Spiritual

Why Are We So Angry? The Spiritual Cost of Unchecked Rage in Modern Life

By Sonu Tyagi Founder, Go Spiritual & Approach Entertainment

Just a few days ago, in the heart of Mumbai’s Malad West, a 25-year-old digital marketing professional named Sharik Ansari lost his life over something as trivial as a slight touch between a bike and a cab. What began as a routine Saturday morning ride turned fatal in minutes. A minor brake application, a small collision, heated words exchanged while still driving, and then a stop near Infiniti Mall under the Oswal Metro station. One helmet strike on a windscreen, one moment of blind rage — and a sharp object from the cab ended a young man’s life. The cab driver and his passenger were arrested on the spot; the driver himself had called the police. But no call, no arrest, no FIR can bring Sharik back to his family.

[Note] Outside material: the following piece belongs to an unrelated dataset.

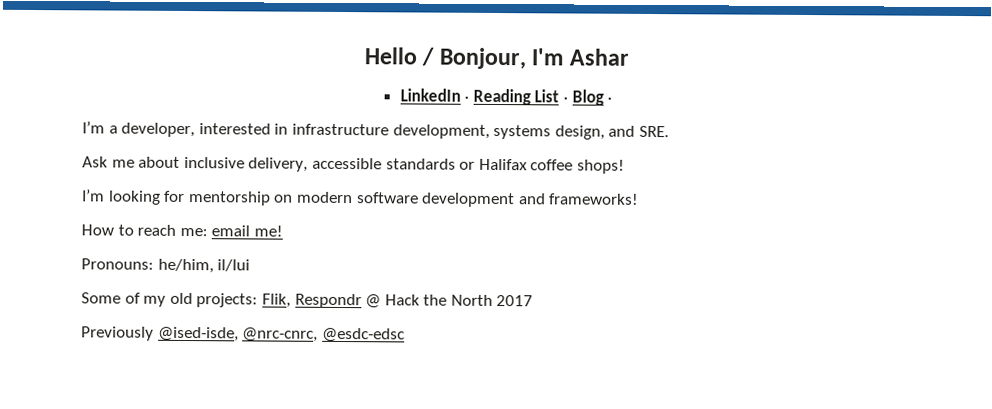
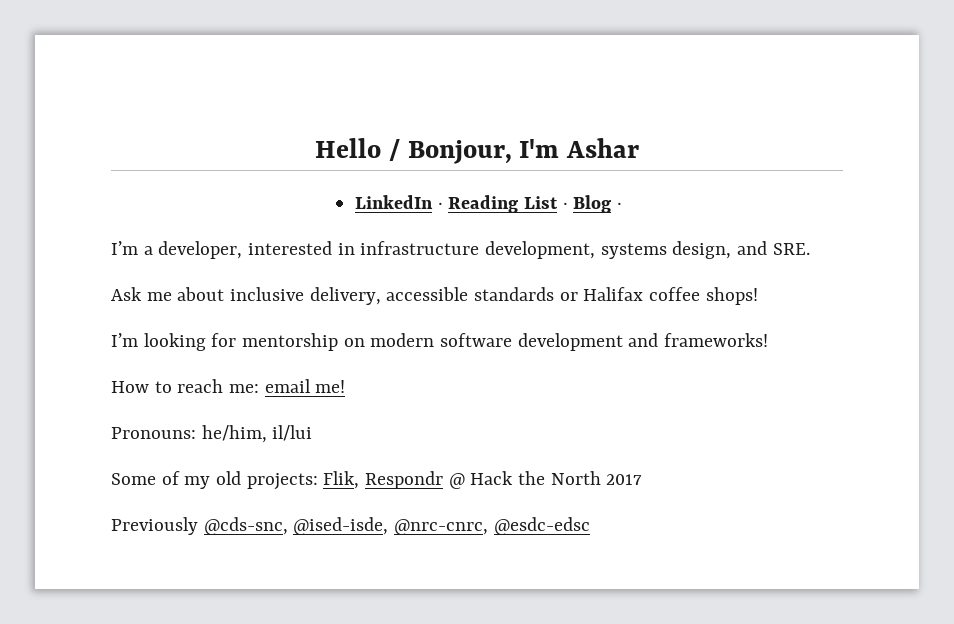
(154, 333) none -> [203,517,288,535] @cds-snc,

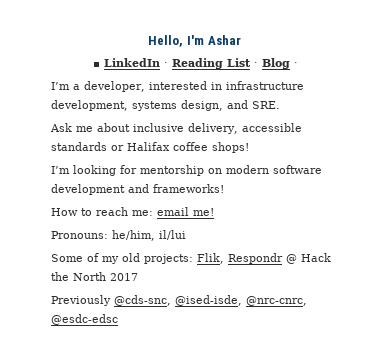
[314,138,512,164] Hello / Bonjour, -> [148,35,184,47] Hello,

This is not news. This is a mirror.

We are living in an era where anger has become our default response to the smallest inconveniences. A delayed delivery, a slow Wi-Fi connection, someone overtaking on the highway, a colleague’s casual remark — anything can ignite the fuse. We are not angry at something specific anymore; we are angry in general. The frustration simmers inside us like a pressure cooker with no release valve, built up from endless deadlines, financial stress, broken sleep, scrolling toxicity, and the constant race to prove we matter. And when it finally explodes, it doesn’t just damage a car or a relationship — it sometimes takes a human life.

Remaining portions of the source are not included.